In Judaeo-Christian tradition the key-note of political thinking was different. The people of God, whether of the old or the new Covenants, could not think of themselves as citizens involved in creating the right order in society, nor of their leaders as entrusted with bringing such an order into being. Only God’s saving act could establish the one right social order. In relation to that kingdom they were subjects, not agents; in relation to all other human kingdoms, they were aliens rather than citizens. . . . Their whole tradition was dominated by the need to adjust themselves to a society radically alienated from the one ultimately acceptable form of social existence. In such a society they could never feel themselves fully at home. (Saeculum: History and Society in the Theology of St Augustine, 73-74)

Since Thomism is what seems to bind both sides of the Roman Catholic debate about the U.S., and since Thomas Aquinas was responsible for injecting a major dose of Aristotle into western Christianity, could it be that Thomism is responsible for the preoccupation of contemporary Roman Catholics about society and politics instead of ecclesiology and sacraments (what accounts for the transformers, neo-Calvinists, and theonomists is likely nostalgia for Christian nationalism — Dutch, Scottish, or U.S.). In fact, I wonder if anyone who is serious about Augustine and his views on the church as a pilgrim people can ever talk about “human flourishing” with a straight Christian face. If Markus is correct, human flourishing is what the pagans wanted through the polis. For Christians, human flourishing doesn’t happen this side of the new heavens and new earth.

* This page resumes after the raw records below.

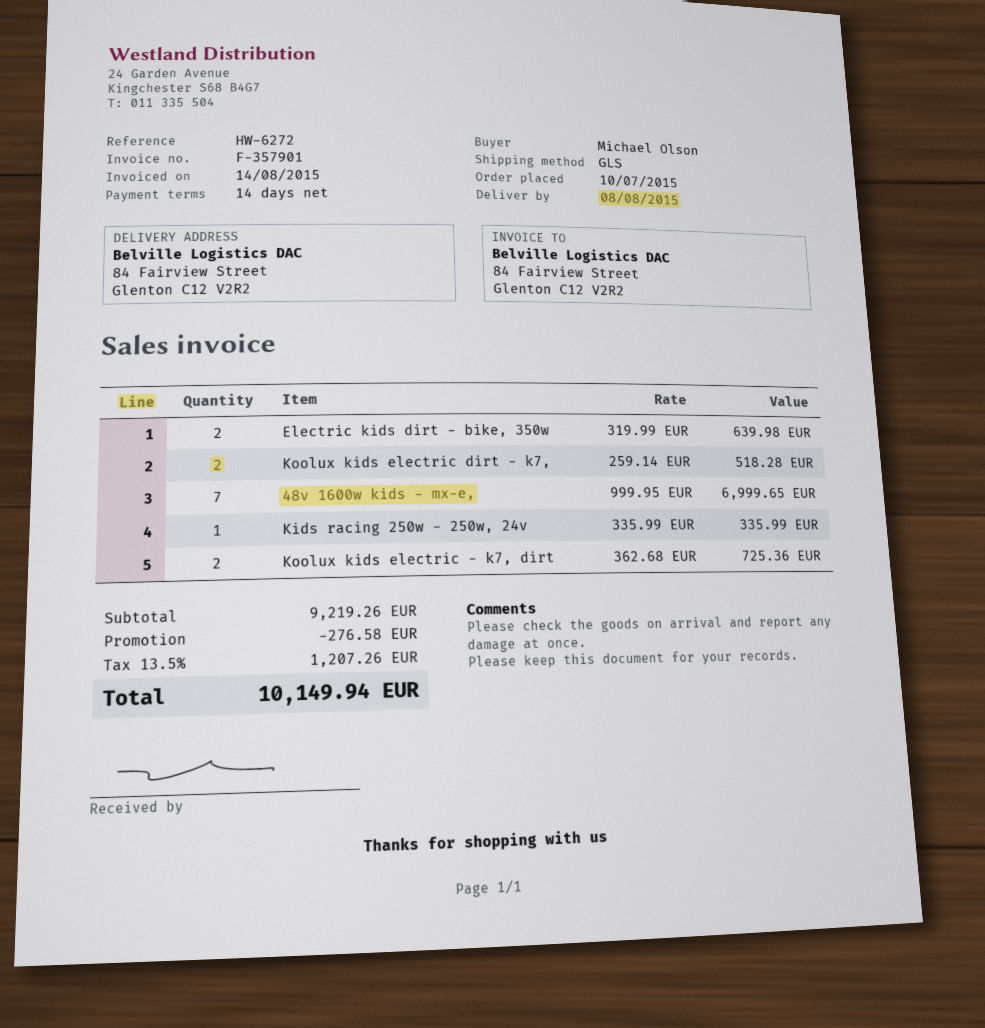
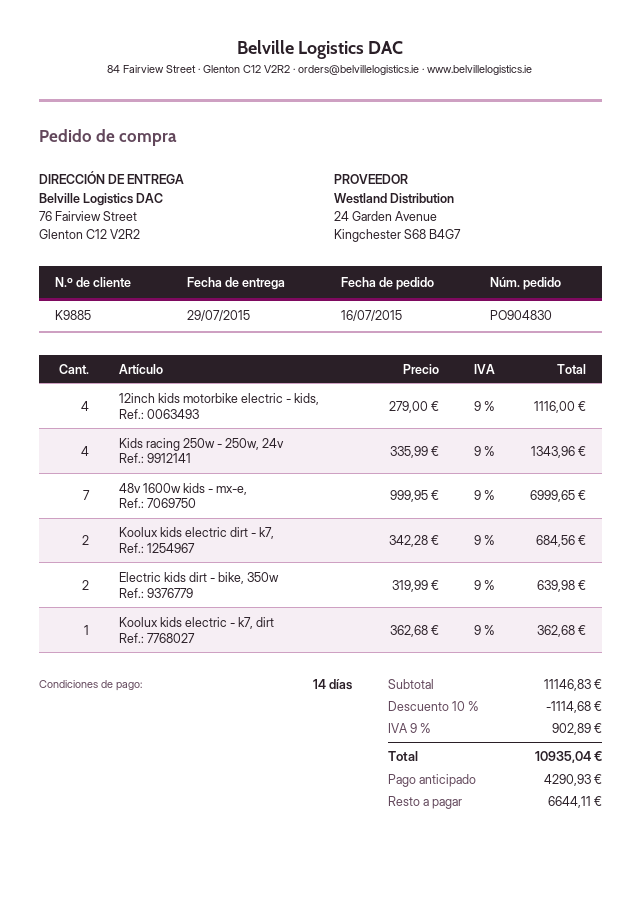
order date: 2015-07-10 -> 2015-07-16
delivery date: 2015-08-08 -> 2015-07-29
ship to: 84 Fairview Street, Glenton C12 V2R2 -> 76 Fairview Street, Glenton C12 V2R2
Koolux kids electric dirt - k7,: 2 x 259.14 = 518.28 -> 2 x 342.28 = 684.56
Kids racing 250w - 250w, 24v: 1 x 335.99 = 335.99 -> 4 x 335.99 = 1343.96
Koolux kids electric - k7, dirt: 2 x 362.68 = 725.36 -> 1 x 362.68 = 362.68
12inch kids motorbike electric - kids,: none -> 4 x 279.00 = 1116.00
subtotal: 9219.26 -> 11146.83
discount: 276.58 -> 1114.68
tax: 13.5% = 1207.26 -> 9% = 902.89
total: 10149.94 -> 10935.04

What Must I Think about America to be Saved?

Contrary to Jason and the Callers, the fault lines in U.S. Roman Catholicism are not between traditionalists and liberals, but between American exceptionalists and those skeptical about America. Here is how Patrick Deneen describes the division:

On the one side one finds an older American tradition of orthodox Catholicism as it has developed in the nation since the mid-twentieth century. It is closely aligned to the work of the Jesuit theologian John Courtney Murray, and its most visible proponent today is George Weigel, who has inherited the mantle from Richard John Neuhaus and Michael Novak. . . .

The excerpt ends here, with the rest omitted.